Required work
In the data below, begin at the line with "row OST1: none -> Drama1 | 2,380 | 2,395" and stop after the line with "Sum | Level: 22,124 -> 20,257"; output those lines exactly and no pictures.

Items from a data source
☆ ☆ ☆

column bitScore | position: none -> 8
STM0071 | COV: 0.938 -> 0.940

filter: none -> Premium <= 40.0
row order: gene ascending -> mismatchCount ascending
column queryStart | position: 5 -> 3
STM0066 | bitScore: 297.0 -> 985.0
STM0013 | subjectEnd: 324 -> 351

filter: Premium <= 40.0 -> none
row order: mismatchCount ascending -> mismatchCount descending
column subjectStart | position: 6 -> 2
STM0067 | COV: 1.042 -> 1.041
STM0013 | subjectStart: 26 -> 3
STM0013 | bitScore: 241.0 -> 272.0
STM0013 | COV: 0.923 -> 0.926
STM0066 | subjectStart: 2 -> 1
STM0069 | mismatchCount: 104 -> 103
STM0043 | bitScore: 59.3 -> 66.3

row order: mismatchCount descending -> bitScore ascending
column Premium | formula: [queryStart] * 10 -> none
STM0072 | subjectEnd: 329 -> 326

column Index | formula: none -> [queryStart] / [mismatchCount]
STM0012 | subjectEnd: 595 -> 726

☆ ☆ ☆

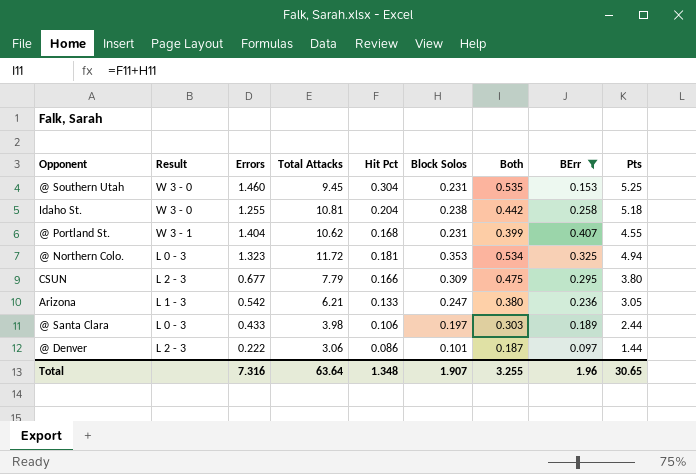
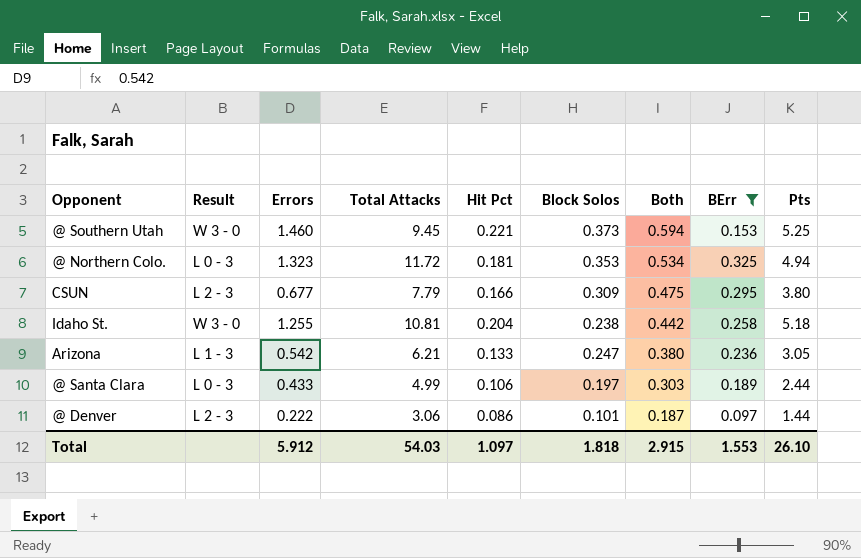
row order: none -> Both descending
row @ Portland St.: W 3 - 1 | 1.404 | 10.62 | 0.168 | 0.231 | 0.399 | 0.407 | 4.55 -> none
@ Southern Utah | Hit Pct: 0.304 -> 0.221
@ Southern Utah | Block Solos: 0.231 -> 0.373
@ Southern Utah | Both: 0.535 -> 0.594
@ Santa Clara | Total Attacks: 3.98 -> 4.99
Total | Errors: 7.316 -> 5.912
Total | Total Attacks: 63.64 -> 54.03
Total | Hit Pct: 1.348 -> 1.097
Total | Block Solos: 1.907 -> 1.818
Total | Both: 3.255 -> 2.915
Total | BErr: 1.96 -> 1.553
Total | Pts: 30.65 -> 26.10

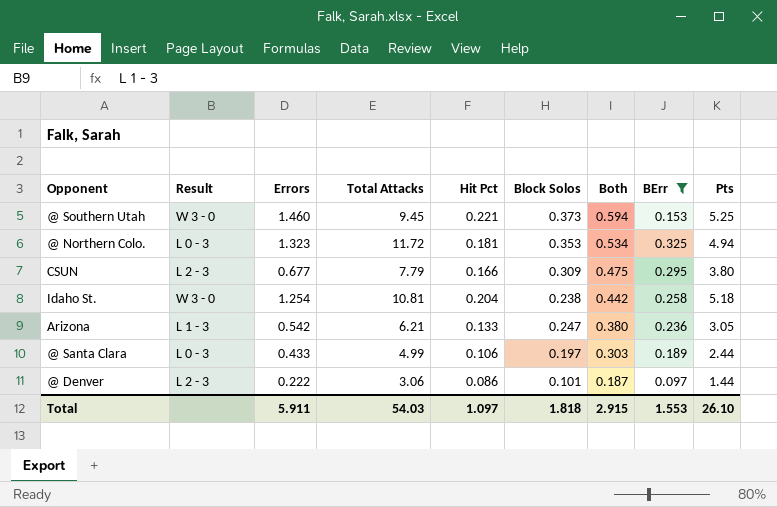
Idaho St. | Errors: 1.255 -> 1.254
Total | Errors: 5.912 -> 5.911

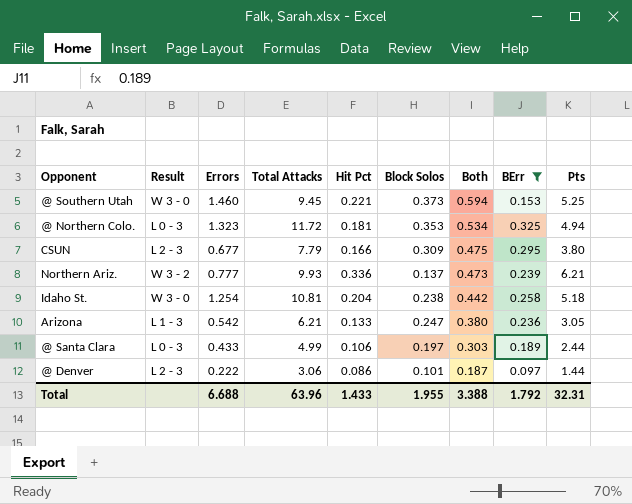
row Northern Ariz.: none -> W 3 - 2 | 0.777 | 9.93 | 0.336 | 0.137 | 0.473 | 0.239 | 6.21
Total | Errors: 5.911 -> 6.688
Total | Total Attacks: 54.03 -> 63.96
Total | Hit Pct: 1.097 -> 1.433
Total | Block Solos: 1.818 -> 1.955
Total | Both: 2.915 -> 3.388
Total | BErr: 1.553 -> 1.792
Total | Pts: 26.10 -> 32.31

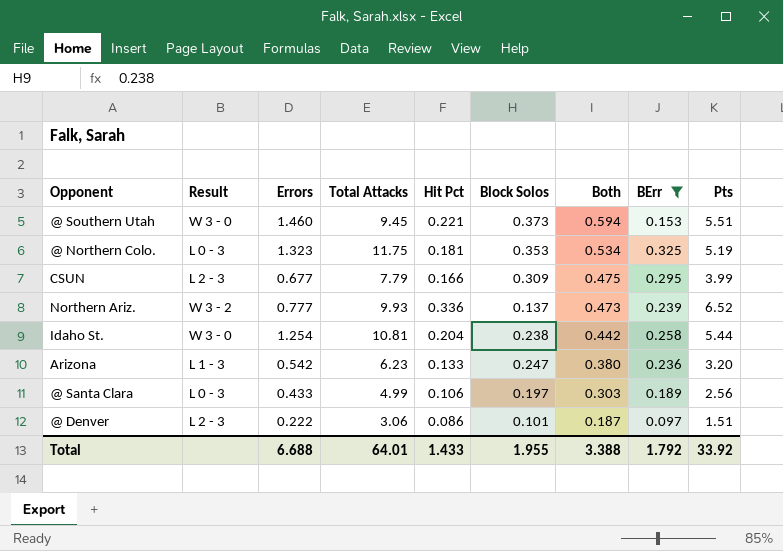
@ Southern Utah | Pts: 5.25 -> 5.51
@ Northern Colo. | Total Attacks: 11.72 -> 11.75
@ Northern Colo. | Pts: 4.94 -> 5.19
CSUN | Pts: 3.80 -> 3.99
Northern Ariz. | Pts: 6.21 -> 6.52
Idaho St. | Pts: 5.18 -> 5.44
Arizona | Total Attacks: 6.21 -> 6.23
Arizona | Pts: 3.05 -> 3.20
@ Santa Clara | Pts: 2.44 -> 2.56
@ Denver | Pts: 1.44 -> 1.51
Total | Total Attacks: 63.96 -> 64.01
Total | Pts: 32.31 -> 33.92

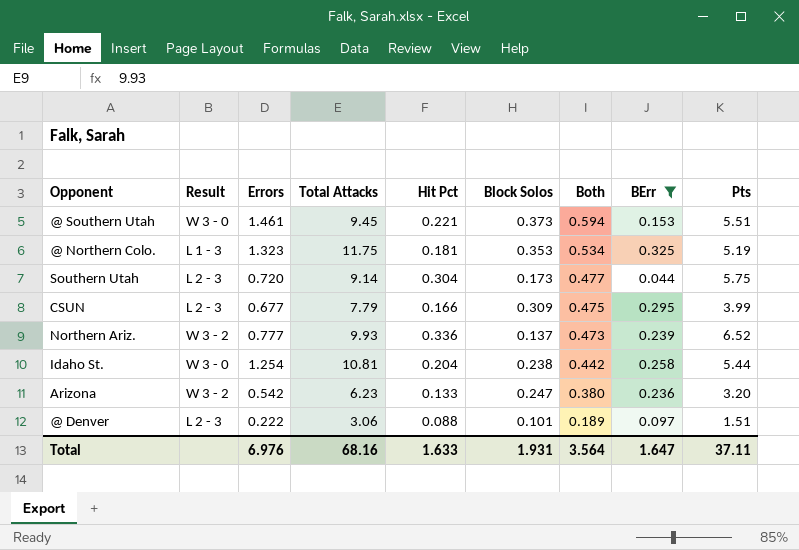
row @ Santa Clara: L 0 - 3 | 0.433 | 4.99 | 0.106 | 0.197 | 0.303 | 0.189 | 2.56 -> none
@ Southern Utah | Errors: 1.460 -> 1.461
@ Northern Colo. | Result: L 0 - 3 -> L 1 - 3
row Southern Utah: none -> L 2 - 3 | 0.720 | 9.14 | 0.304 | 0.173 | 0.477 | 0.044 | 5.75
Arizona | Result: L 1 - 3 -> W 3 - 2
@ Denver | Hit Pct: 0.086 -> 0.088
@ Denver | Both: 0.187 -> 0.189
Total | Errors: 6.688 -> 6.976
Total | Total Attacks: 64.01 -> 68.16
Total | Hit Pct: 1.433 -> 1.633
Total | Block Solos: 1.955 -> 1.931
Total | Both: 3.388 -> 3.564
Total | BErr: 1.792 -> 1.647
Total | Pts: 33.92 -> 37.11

☆ ☆ ☆

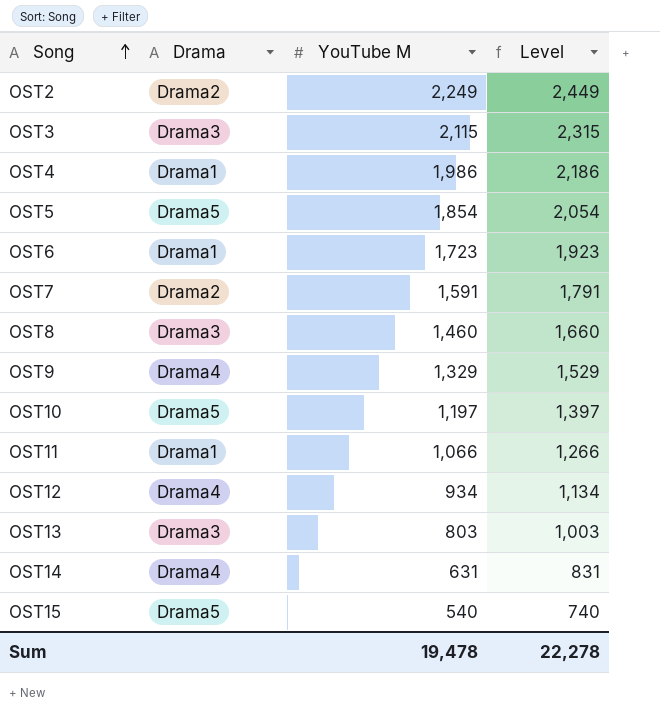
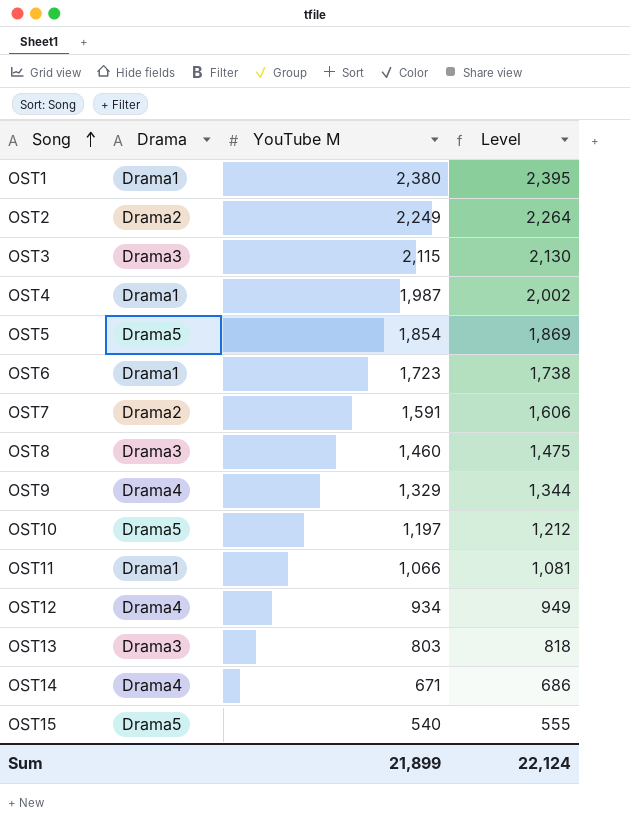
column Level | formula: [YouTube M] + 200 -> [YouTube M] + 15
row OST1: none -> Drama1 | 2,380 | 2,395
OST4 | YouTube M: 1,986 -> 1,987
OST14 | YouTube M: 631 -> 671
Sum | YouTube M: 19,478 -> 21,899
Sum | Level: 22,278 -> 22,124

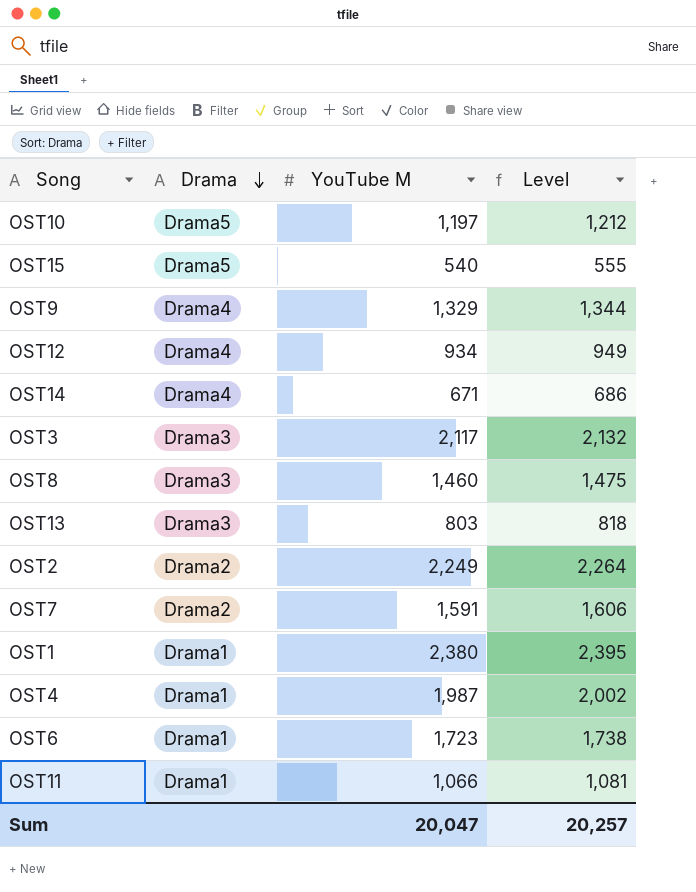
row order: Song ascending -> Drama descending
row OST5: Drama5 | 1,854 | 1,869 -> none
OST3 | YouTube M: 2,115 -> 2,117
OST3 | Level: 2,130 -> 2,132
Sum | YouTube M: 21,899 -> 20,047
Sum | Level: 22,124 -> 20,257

☆ ☆ ☆

Answer for this exercise
row OST1: none -> Drama1 | 2,380 | 2,395
OST4 | YouTube M: 1,986 -> 1,987
OST14 | YouTube M: 631 -> 671
Sum | YouTube M: 19,478 -> 21,899
Sum | Level: 22,278 -> 22,124

row order: Song ascending -> Drama descending
row OST5: Drama5 | 1,854 | 1,869 -> none
OST3 | YouTube M: 2,115 -> 2,117
OST3 | Level: 2,130 -> 2,132
Sum | YouTube M: 21,899 -> 20,047
Sum | Level: 22,124 -> 20,257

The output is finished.